Re: Implementing incremental backup

From: Ants Aasma <ants(at)cybertec(dot)at>
To: Tatsuo Ishii <ishii(at)postgresql(dot)org>
Cc: pgsql-hackers(at)postgresql(dot)org
Subject: Re: Implementing incremental backup
Date: 2013-06-19 12:56:31
Message-ID: CA+CSw_swVaWb7-tvSh70sdE2564VZZbeoPrD9hBN4K09EvBOwg@mail.gmail.com
Views: Raw Message | Whole Thread | Download mbox | Resend email
Thread:
Lists: pgsql-hackers

On Wed, Jun 19, 2013 at 1:13 PM, Tatsuo Ishii <ishii(at)postgresql(dot)org> wrote:
> I'm thinking of implementing an incremental backup tool for
> PostgreSQL. The use case for the tool would be taking a backup of huge
> database. For that size of database, pg_dump is too slow, even WAL
> archive is too slow/ineffective as well. However even in a TB
> database, sometimes actual modified blocks are not that big, may be
> even several GB. So if we can backup those modified blocks only,
> that would be an effective incremental backup method.

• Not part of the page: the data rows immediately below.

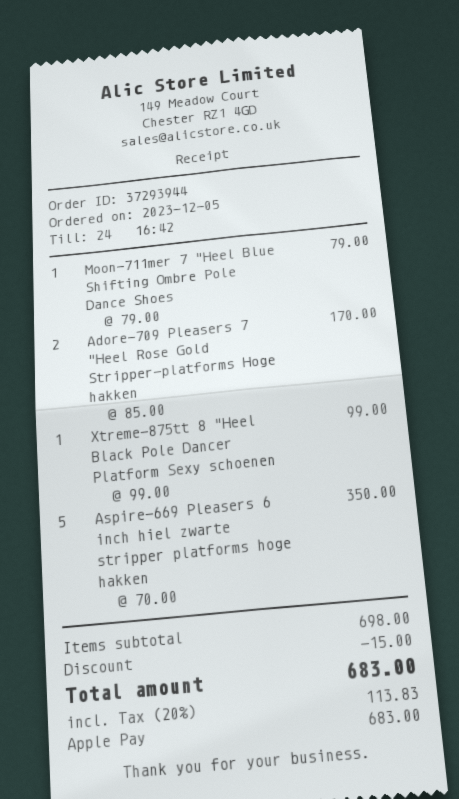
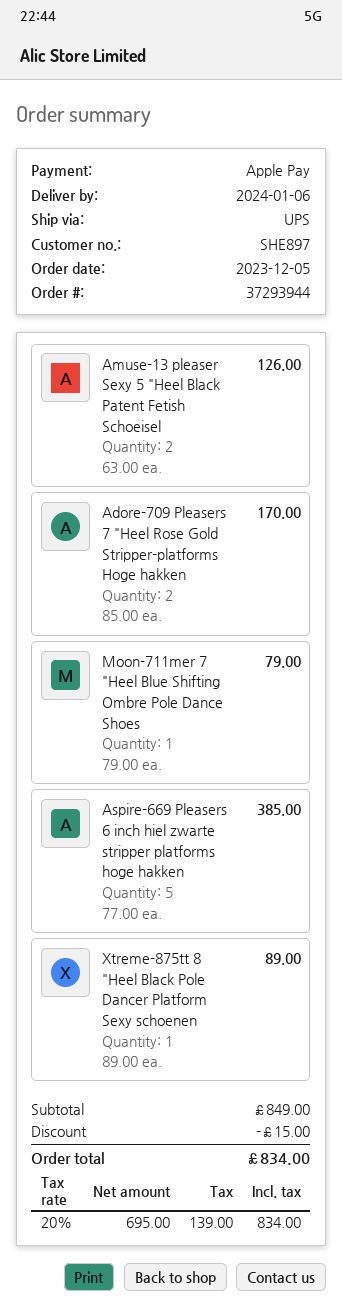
Xtreme-875tt 8 "Heel Black Pole Dancer Platform Sexy schoenen: 1 x 99.00 = 99.00 -> 1 x 89.00 = 89.00
Aspire-669 Pleasers 6 inch hiel zwarte stripper platforms hoge hakken: 5 x 70.00 = 350.00 -> 5 x 77.00 = 385.00
Amuse-13 pleaser Sexy 5 "Heel Black Patent Fetish Schoeisel: none -> 2 x 63.00 = 126.00
subtotal: 698.00 -> 849.00
tax: 20% = 113.83 -> 20% = 139.00
total: 683.00 -> 834.00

PostgreSQL definitely needs better tools to cope with TB scale
databases. Especially when the ideas that get rid of anti-wraparound
vacuums materialize and make huge databases more practical.

> For now, my idea is pretty vague.
>
> - Record info about modified blocks. We don't need to remember the
> whole history of a block if the block was modified multiple times.
> We just remember that the block was modified since the last
> incremental backup was taken.
>
> - The info could be obtained by trapping calls to mdwrite() etc. We need
> to be careful to avoid such blocks used in xlogs and temporary
> tables to not waste resource.

Unless I'm missing something, the information about modified blocks
can also be obtained by reading WAL, not requiring any modifications
to core.

> - If many blocks were modified in a file, we may be able to condense
> the info as "the whole file was modified" to reduce the amount of
> info.

You could keep a list of block ranges modified and when the list gets
too large, merge ranges that are close together.

> - How to take a consistent incremental backup is an issue. I can't
> think of a clean way other than "locking whole cluster", which is
> obviously unacceptable. Maybe we should give up "hot backup"?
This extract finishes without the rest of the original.